Cross-border volume growth continues to be primarily driven by Europeans traveling in Europe and overseas and there have not been any significant change in travel patterns on a year-over-year basis for any of the regions.

- Much of the growth is being driven by the secular shifts of electronic payments, which is somewhat independent of the cyclicality of current market conditions.
- It continues to collaborate with customers to help maximize the value of the payments businesses, recognizing that they are experiencing extraordinarily challenging conditions in the current economic environment.
- It is partnering with them as they refocus their efforts from account acquisition and marketing towards the maintenance of the existing business and areas such as broad-loss prevention.

Business Highlights:

- On Integrated Processing Solutions, OIPS, the firm is now in light production with its first customer, Security Service Federal Credit Union, having successfully completed the critical first stage of a multi-stage conversion and implementation program.
- The firm entered into a judgment-sharing agreement with Visa that the portions costs and liabilities both companies may incur in the event of either an adverse judgment or settlement of the case.
- This agreement provides that Visa would be responsible for the substantial majority of any judgment or settlement, based primarily on relevant volumes.
- In mid-June it announced that it would comply with the European Commission’s ruling by temporarily repealing the default intra-EEA cross-border consumer card interchange fees effective June 21, 2008.
Key questions and answers from the second quarter earnings call conducted by MasterCard Inc. (MA) on July 31, 2008.

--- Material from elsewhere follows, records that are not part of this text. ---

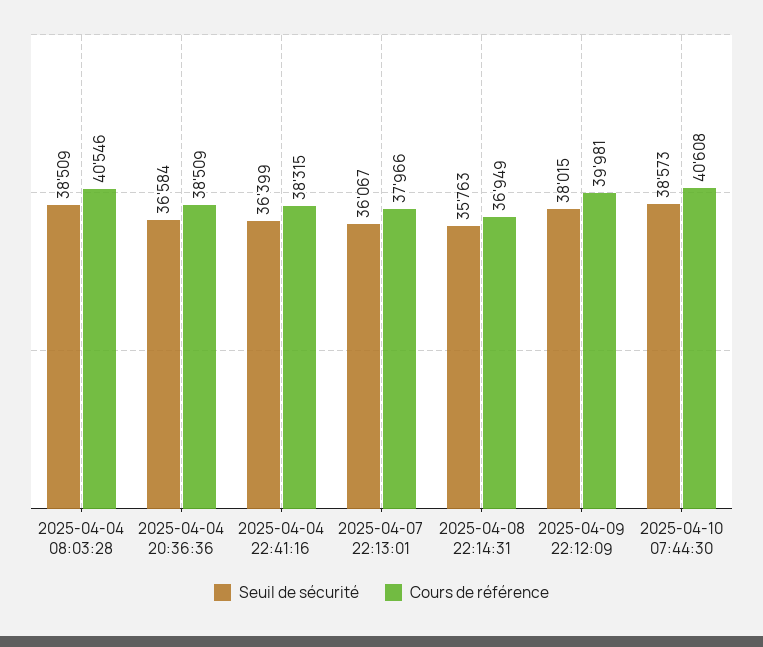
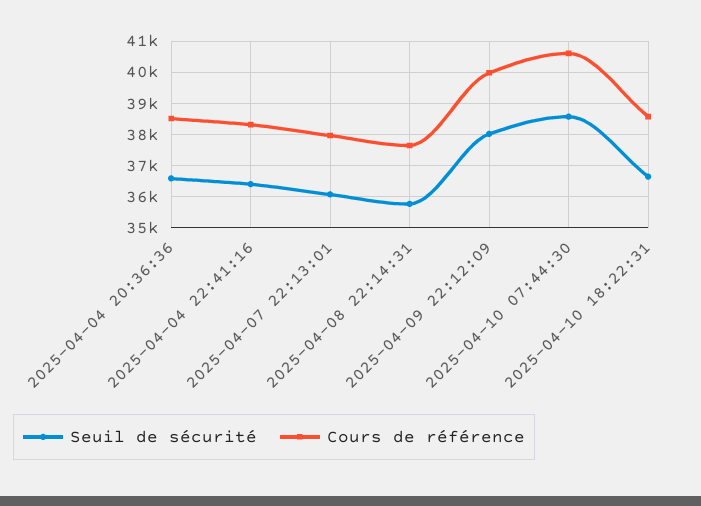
Seuil de sécurité, 2025-04-04 08:03:28: 38509 -> none
Cours de référence, 2025-04-04 08:03:28: 40546 -> none
Cours de référence, 2025-04-08 22:14:31: 36949 -> 37600
Seuil de sécurité, 2025-04-10 18:22:31: none -> 36600
Cours de référence, 2025-04-10 18:22:31: none -> 38600

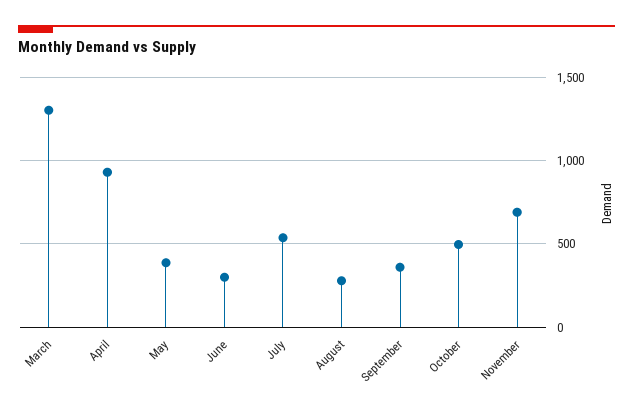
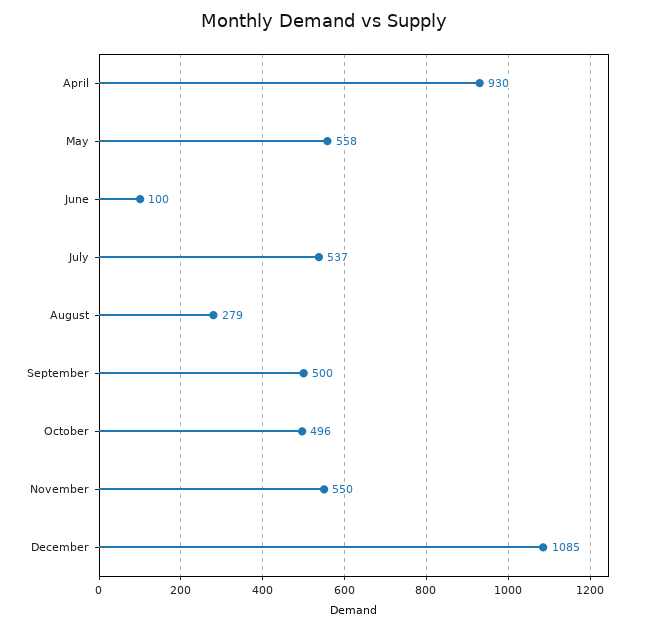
March: 1300 -> none
May: 400 -> 558
June: 300 -> 100
September: 350 -> 500
November: 700 -> 550
December: none -> 1085

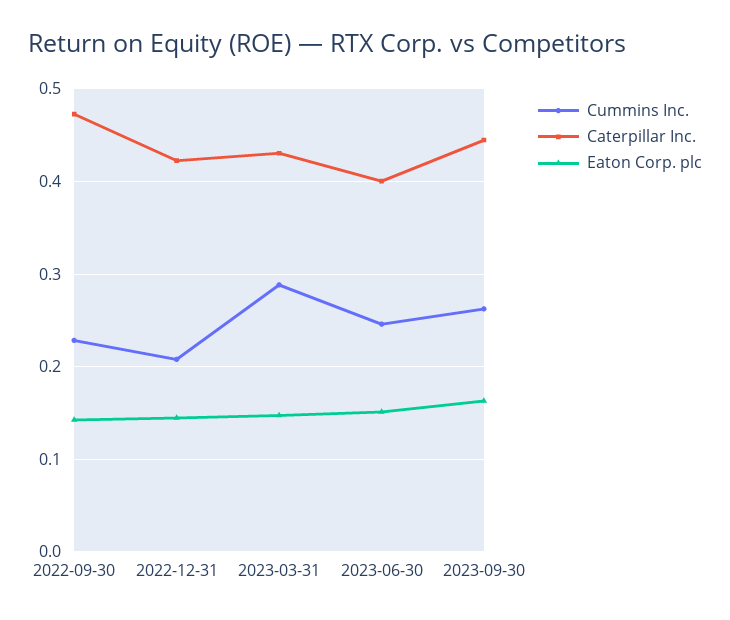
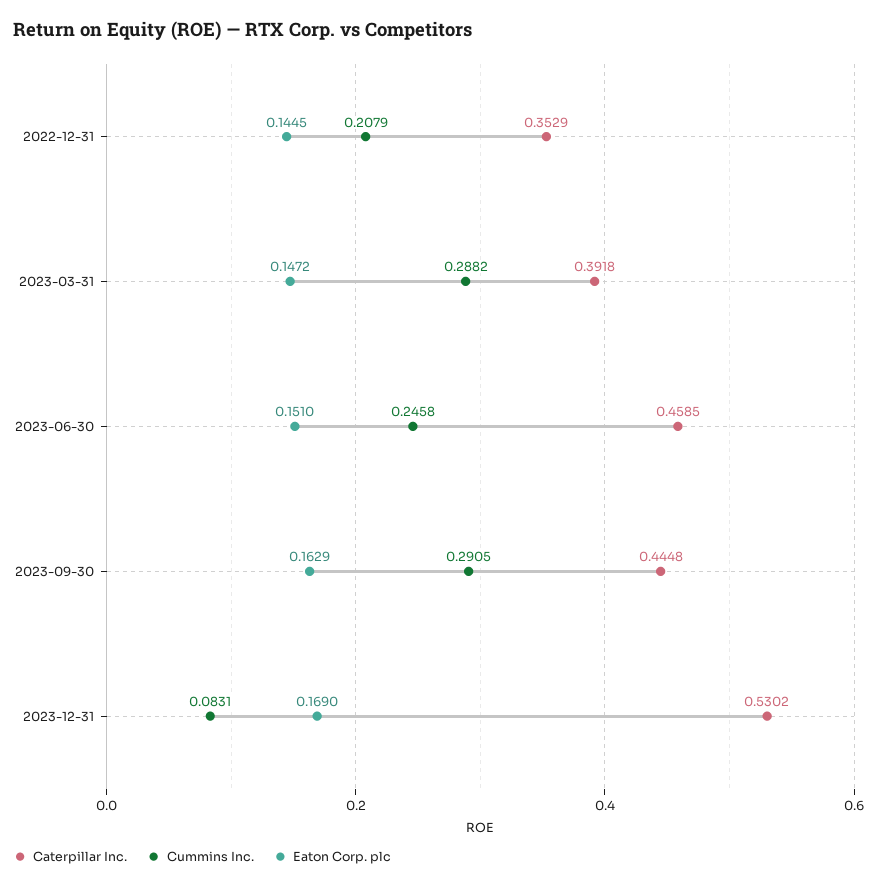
Cummins Inc., 2022-09-30: 0.23 -> none
Caterpillar Inc., 2022-09-30: 0.47 -> none
Eaton Corp. plc, 2022-09-30: 0.14 -> none
Caterpillar Inc., 2022-12-31: 0.42 -> 0.3529
Caterpillar Inc., 2023-03-31: 0.43 -> 0.3918
Caterpillar Inc., 2023-06-30: 0.4 -> 0.4585
Cummins Inc., 2023-09-30: 0.26 -> 0.2905
Caterpillar Inc., 2023-12-31: none -> 0.5302
Cummins Inc., 2023-12-31: none -> 0.0831
Eaton Corp. plc, 2023-12-31: none -> 0.169

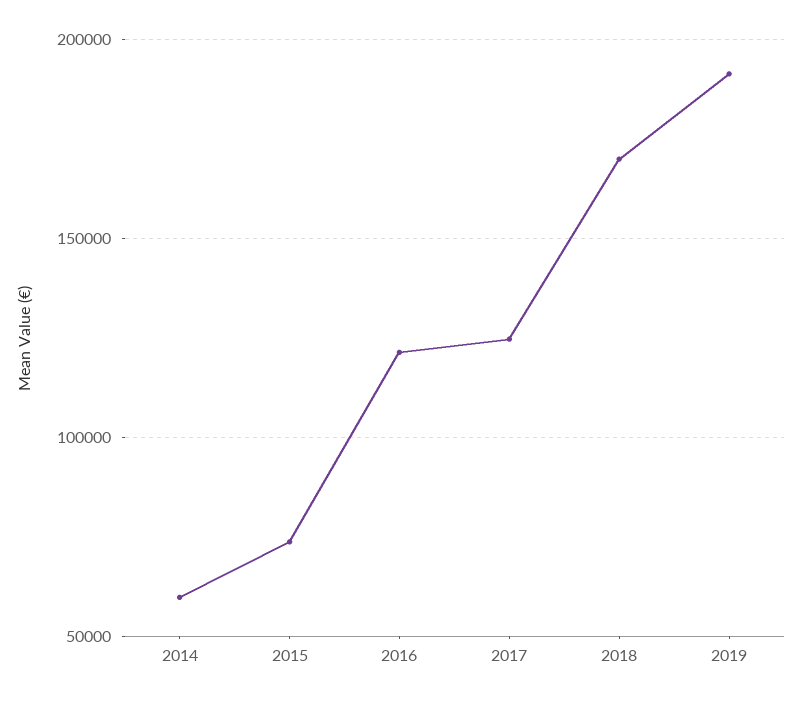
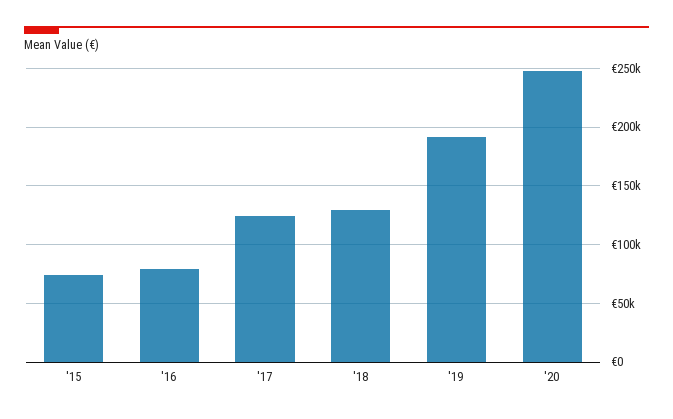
2014: 60000 -> none
2016: 120000 -> 80000
2018: 170000 -> 130000
'20: none -> 250000

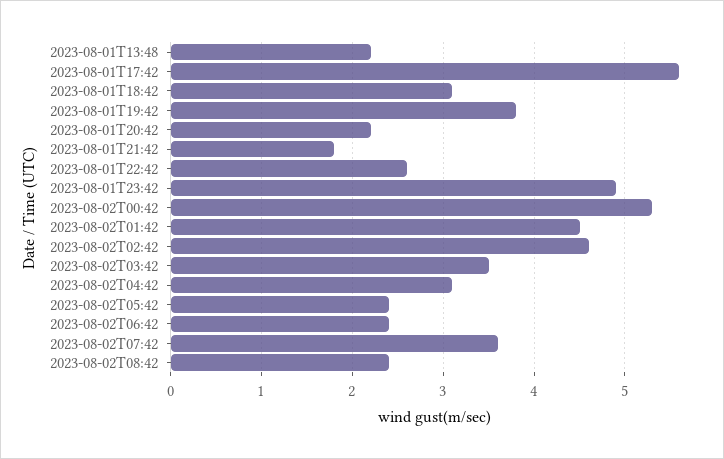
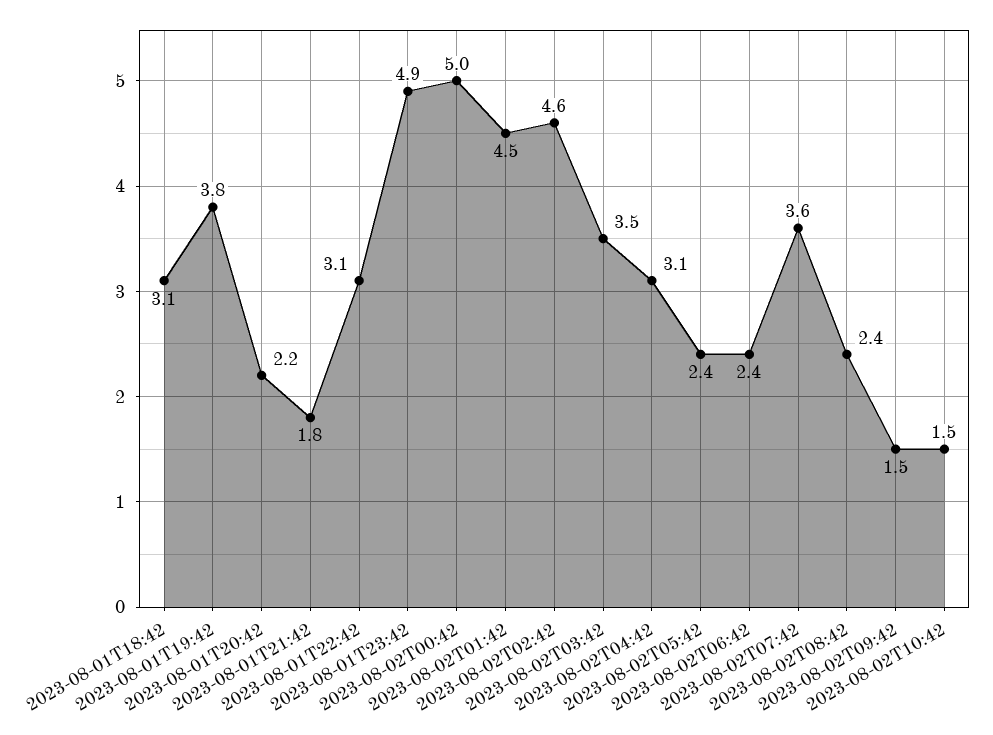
2023-08-01T13:48: 2.2 -> none
2023-08-01T17:42: 5.6 -> none
2023-08-01T22:42: 2.6 -> 3.1
2023-08-02T00:42: 5.3 -> 5
2023-08-02T09:42: none -> 1.5
2023-08-02T10:42: none -> 1.5

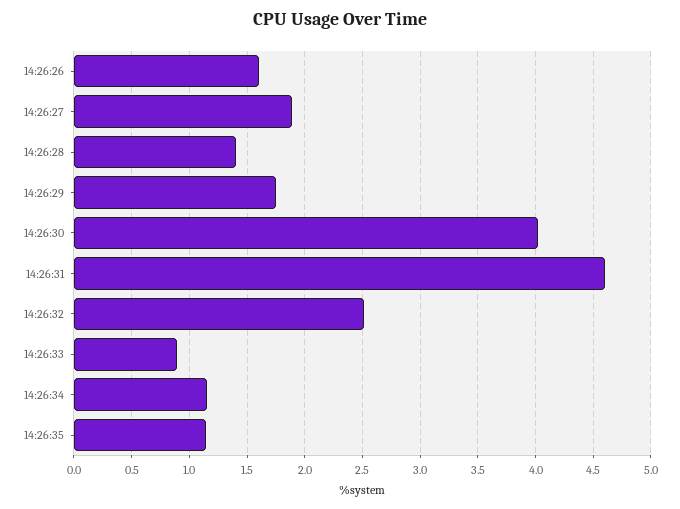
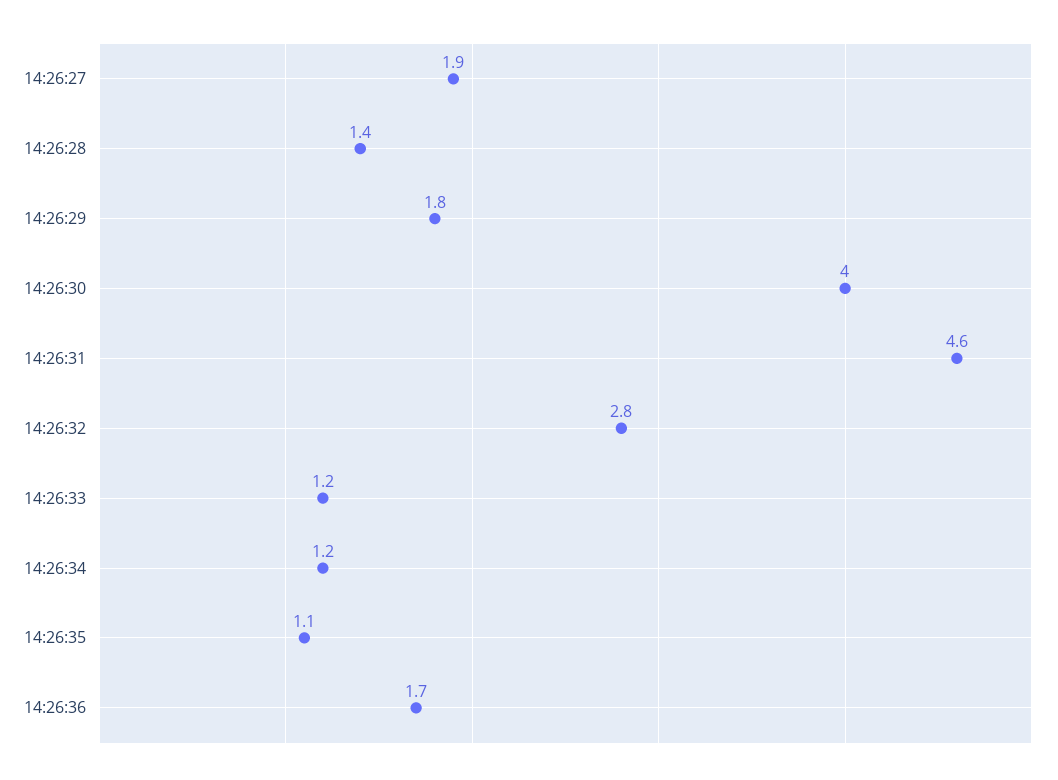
14:26:26: 1.6 -> none
14:26:32: 2.5 -> 2.8
14:26:33: 0.9 -> 1.2
14:26:36: none -> 1.7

Tien-Tsin Huang (J.P. Morgan): Can you comment on monthly trends in general on U.S. purchase volume growth in the second quarter?

Martina Hund-Mejean: We saw during the quarter it came down a little bit in June. It was not a cabalistic decline. What we are seeing here, on average, for the second quarter, we are seeing as a trend, also, for July.

Tien-Tsin Huang (J.P. Morgan): On G&A, did you quantify the higher severance costs and what kind of savings you expect to get out it?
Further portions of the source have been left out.